[Dataset records]

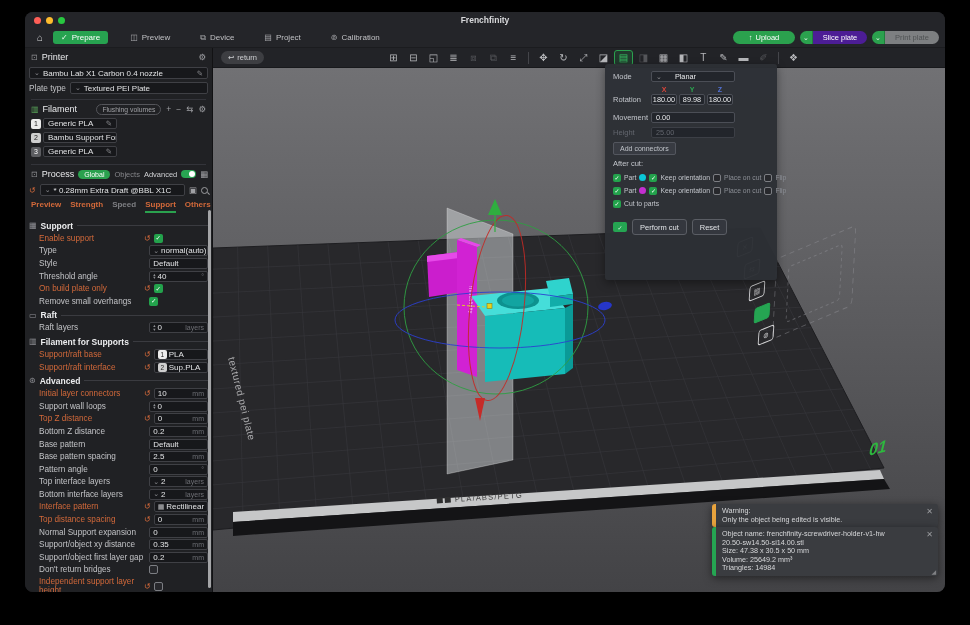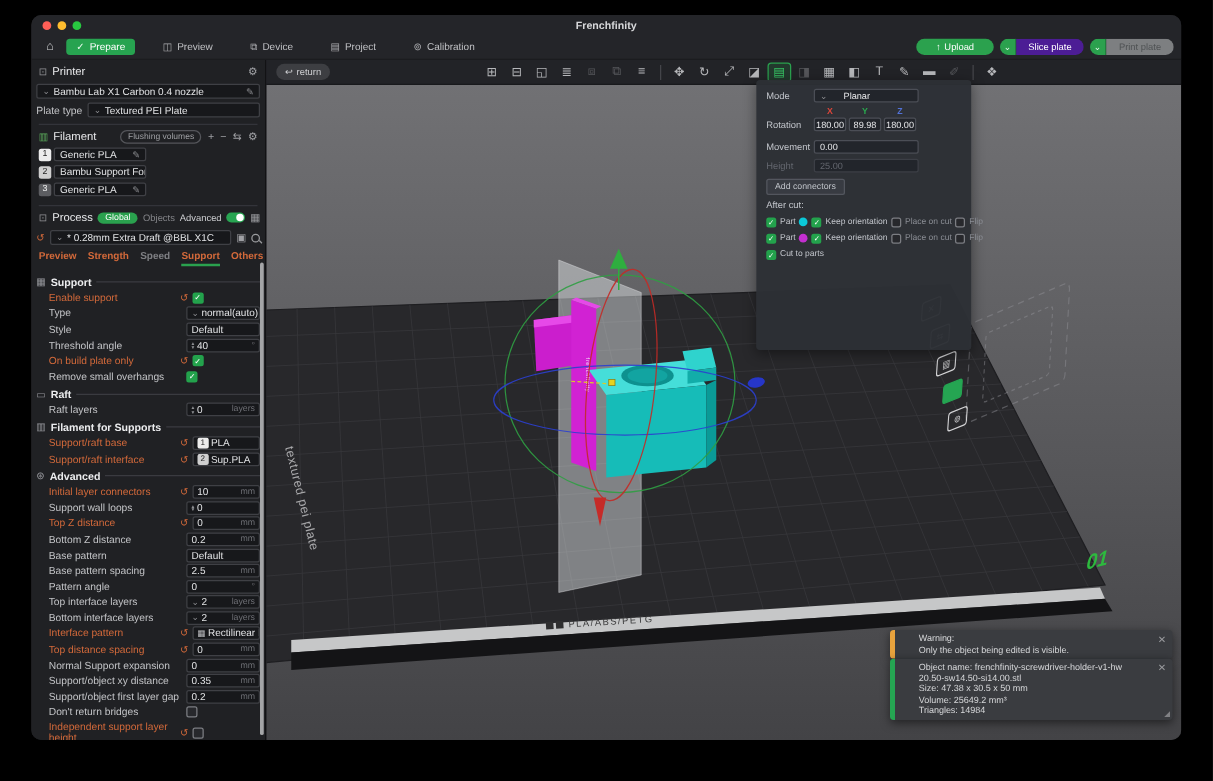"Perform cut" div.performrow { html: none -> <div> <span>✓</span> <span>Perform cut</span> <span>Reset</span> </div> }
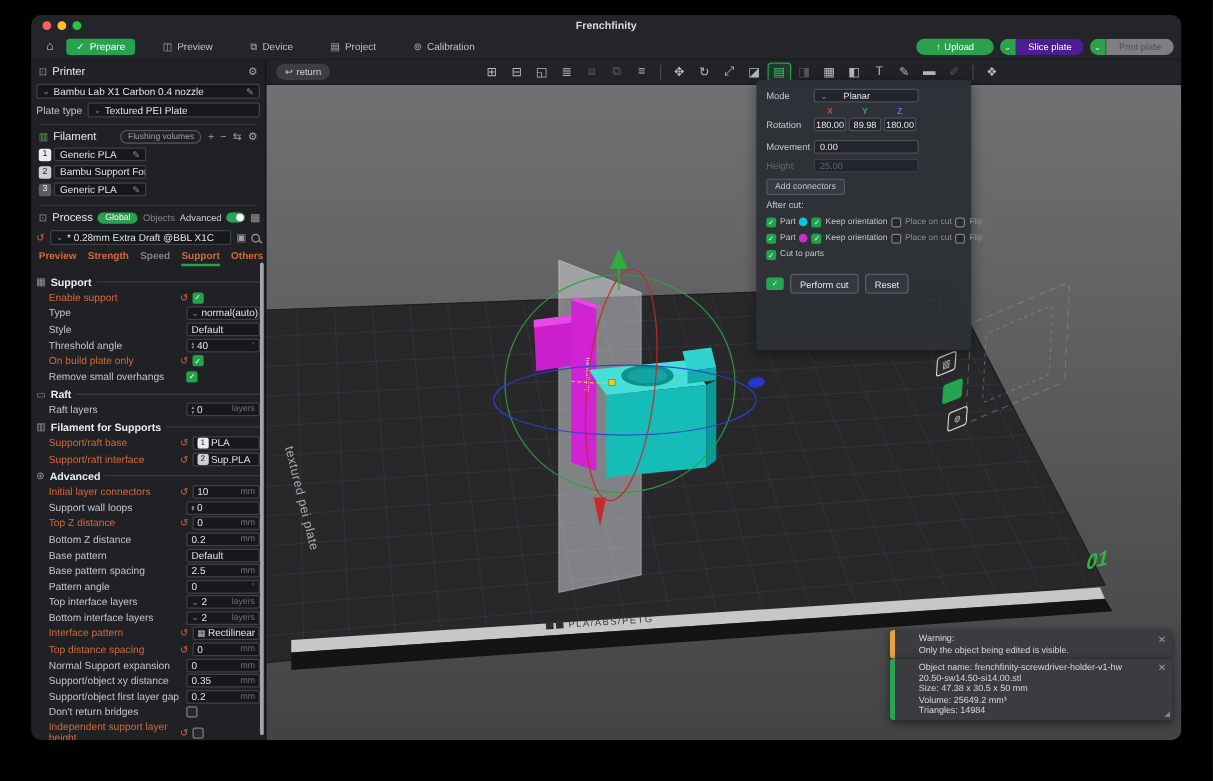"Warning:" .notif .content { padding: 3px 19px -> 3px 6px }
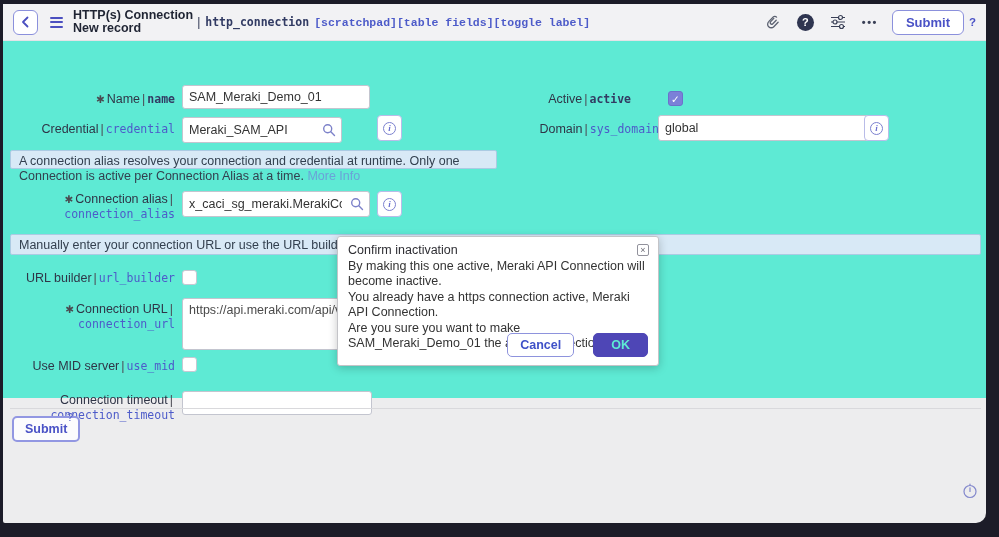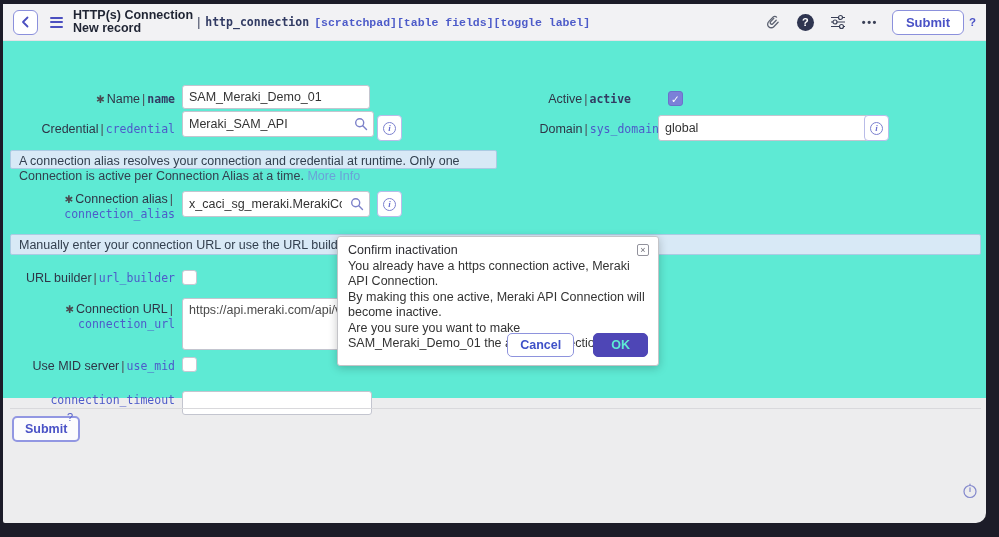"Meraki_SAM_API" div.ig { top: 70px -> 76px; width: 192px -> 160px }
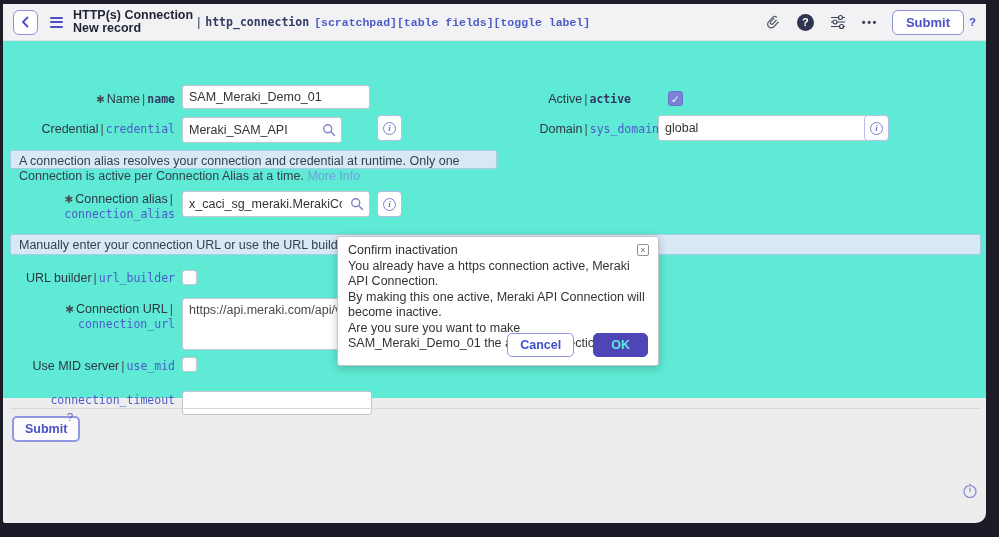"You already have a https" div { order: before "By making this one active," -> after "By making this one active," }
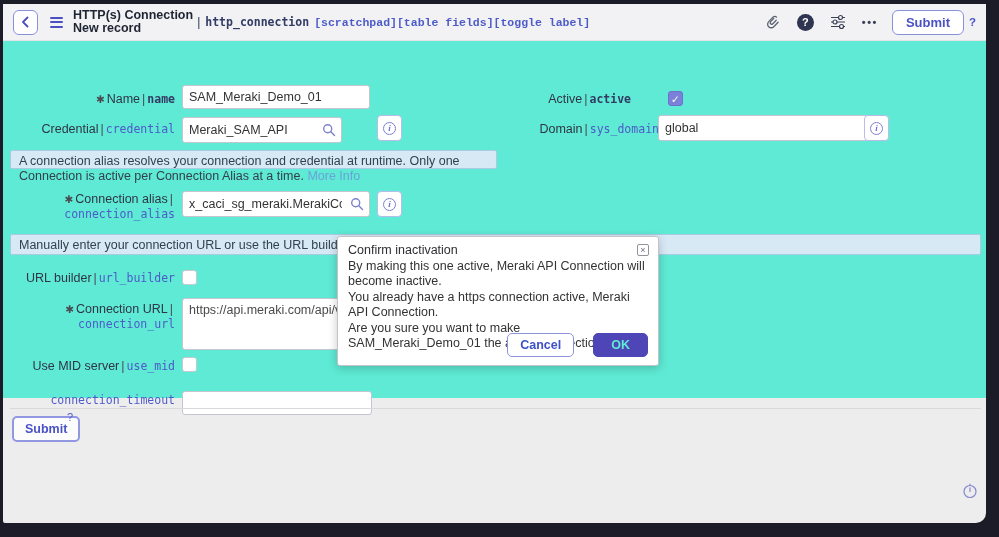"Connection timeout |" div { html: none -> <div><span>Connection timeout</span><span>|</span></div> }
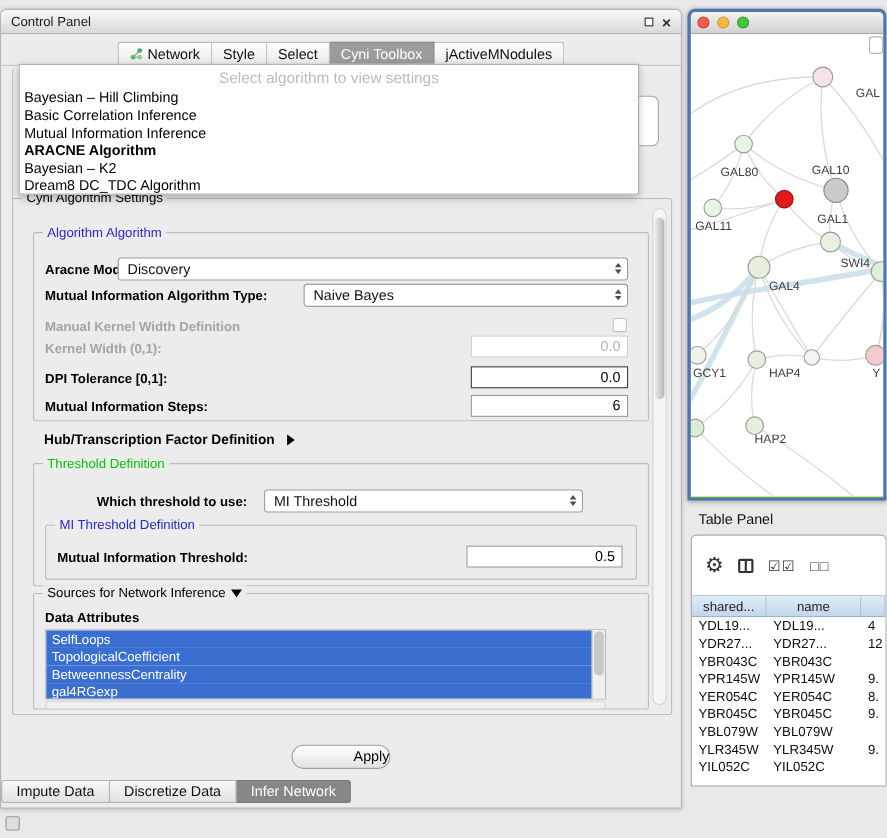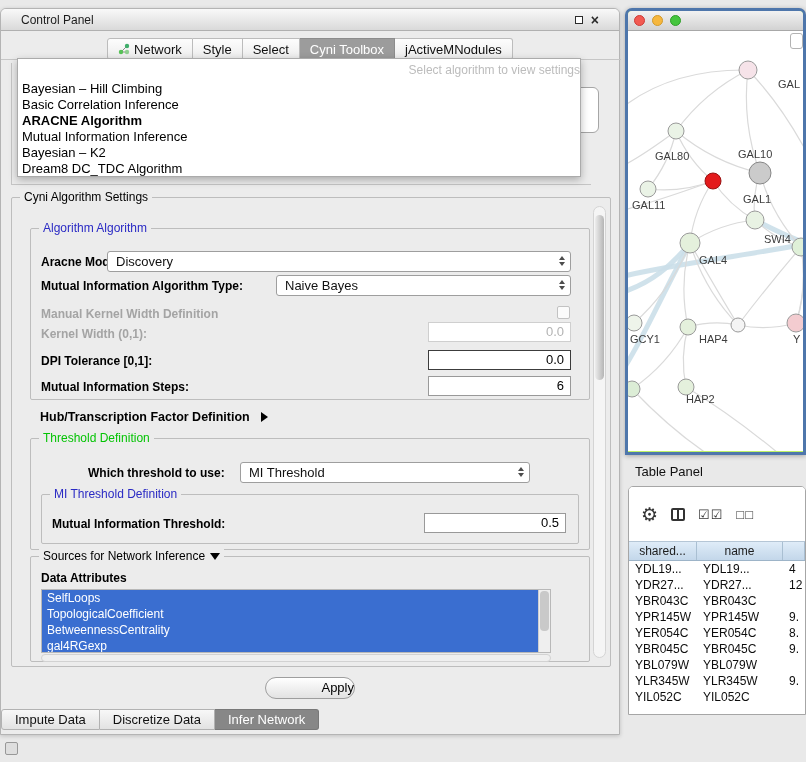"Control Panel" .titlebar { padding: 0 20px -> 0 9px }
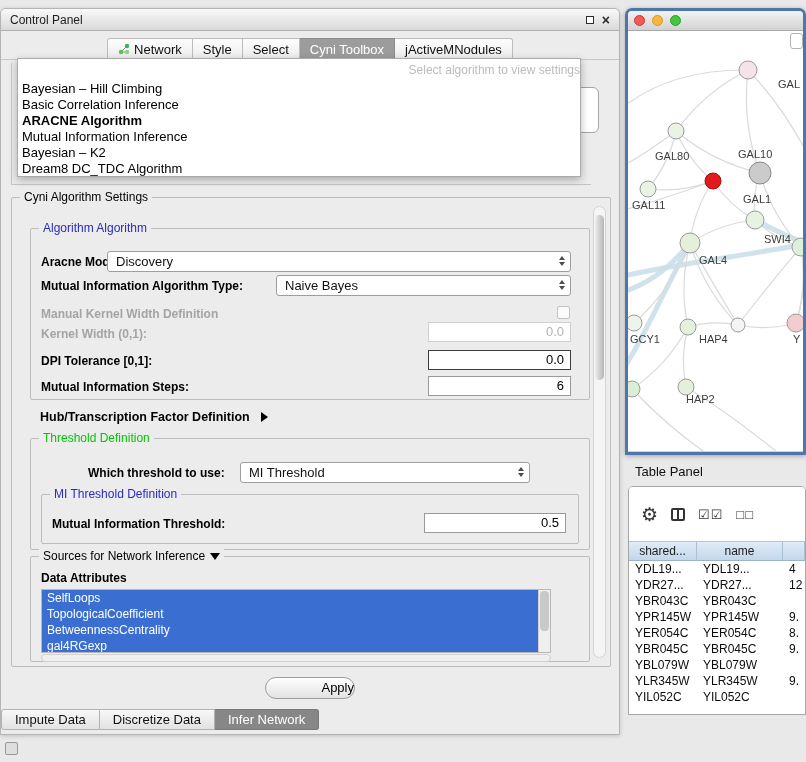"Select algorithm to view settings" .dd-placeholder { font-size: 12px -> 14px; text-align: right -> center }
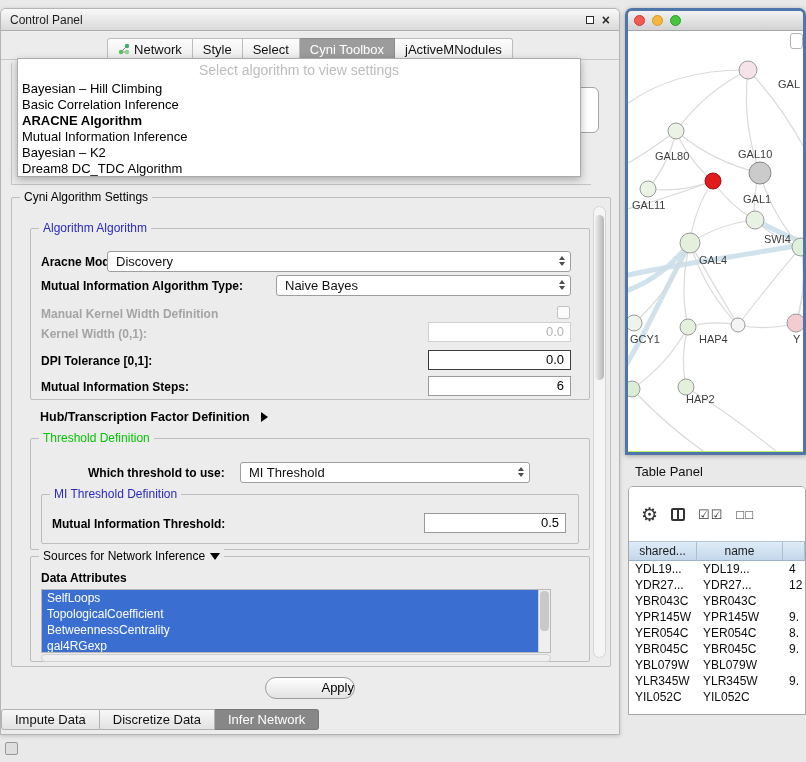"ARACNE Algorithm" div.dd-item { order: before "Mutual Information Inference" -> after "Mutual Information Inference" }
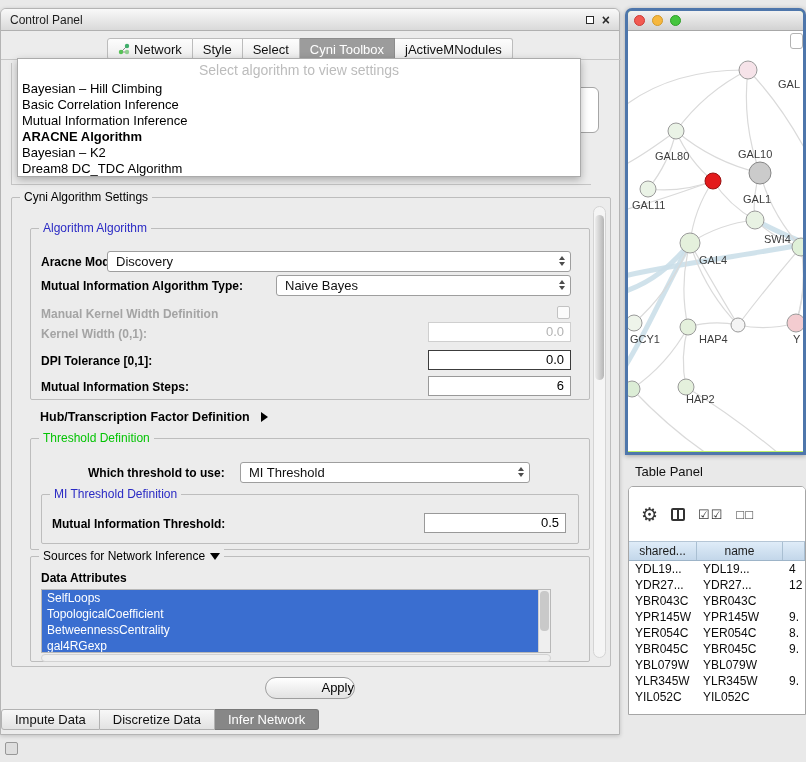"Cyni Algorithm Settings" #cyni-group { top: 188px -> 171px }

PROBLEM TO SOLVE: Output the line that contains "none -> <div><span>Connection" and every line after it to the end of the records, word for word, leaving out the pictures.

ANSWER SECTION:
"Connection timeout |" div { html: none -> <div><span>Connection timeout</span><span>|</span></div> }
"Control Panel" .titlebar { padding: 0 20px -> 0 9px }
"Select algorithm to view settings" .dd-placeholder { font-size: 12px -> 14px; text-align: right -> center }
"ARACNE Algorithm" div.dd-item { order: before "Mutual Information Inference" -> after "Mutual Information Inference" }
"Cyni Algorithm Settings" #cyni-group { top: 188px -> 171px }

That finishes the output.